TASK INSTRUCTIONS: From the line containing "Reilly Stanley | Margin: 5 -> 30" to the last line of the records below, repeat every line exactly and add nothing else.
==================================================
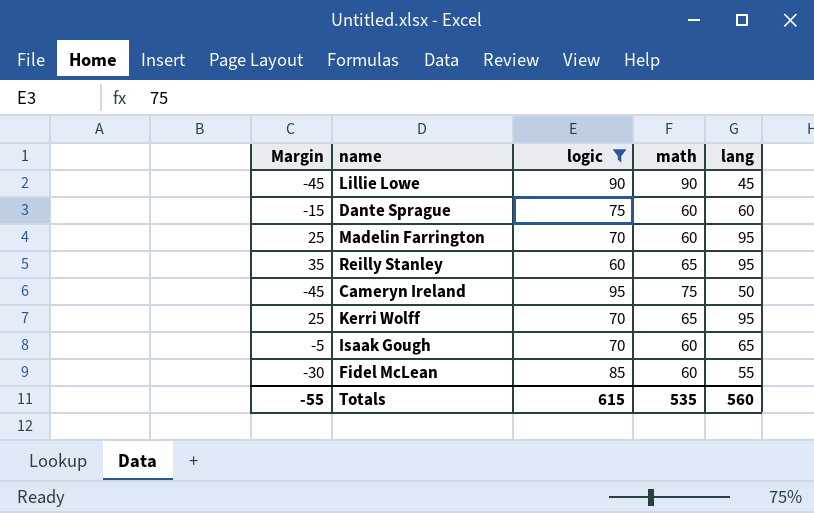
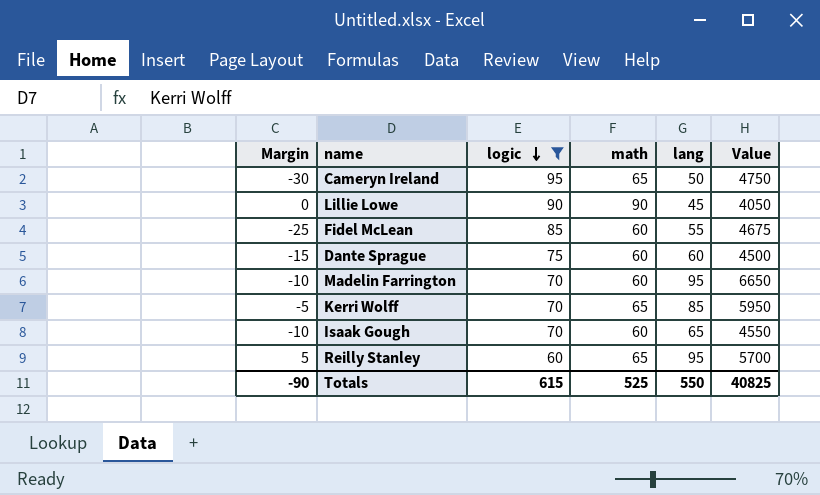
row order: none -> logic descending
column Margin | formula: [lang] - [logic] -> [math] - [logic]
column Value | formula: none -> [logic] * [lang]
Cameryn Ireland | math: 75 -> 65
Kerri Wolff | lang: 95 -> 85
Totals | Margin: -55 -> -90
Totals | math: 535 -> 525
Totals | lang: 560 -> 550

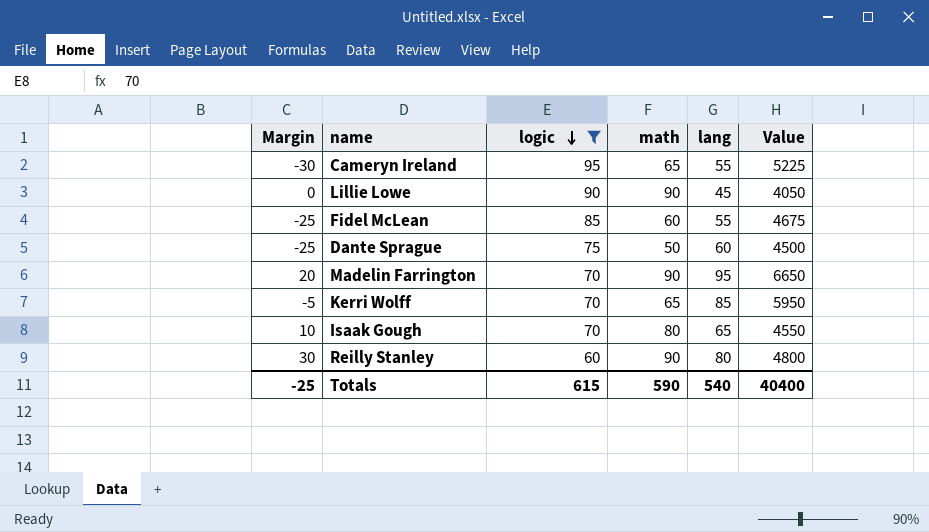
Cameryn Ireland | lang: 50 -> 55
Cameryn Ireland | Value: 4750 -> 5225
Dante Sprague | Margin: -15 -> -25
Dante Sprague | math: 60 -> 50
Madelin Farrington | Margin: -10 -> 20
Madelin Farrington | math: 60 -> 90
Isaak Gough | Margin: -10 -> 10
Isaak Gough | math: 60 -> 80
Reilly Stanley | Margin: 5 -> 30
Reilly Stanley | math: 65 -> 90
Reilly Stanley | lang: 95 -> 80
Reilly Stanley | Value: 5700 -> 4800
Totals | Margin: -90 -> -25
Totals | math: 525 -> 590
Totals | lang: 550 -> 540
Totals | Value: 40825 -> 40400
==================================================
ANSWER:
Reilly Stanley | Margin: 5 -> 30
Reilly Stanley | math: 65 -> 90
Reilly Stanley | lang: 95 -> 80
Reilly Stanley | Value: 5700 -> 4800
Totals | Margin: -90 -> -25
Totals | math: 525 -> 590
Totals | lang: 550 -> 540
Totals | Value: 40825 -> 40400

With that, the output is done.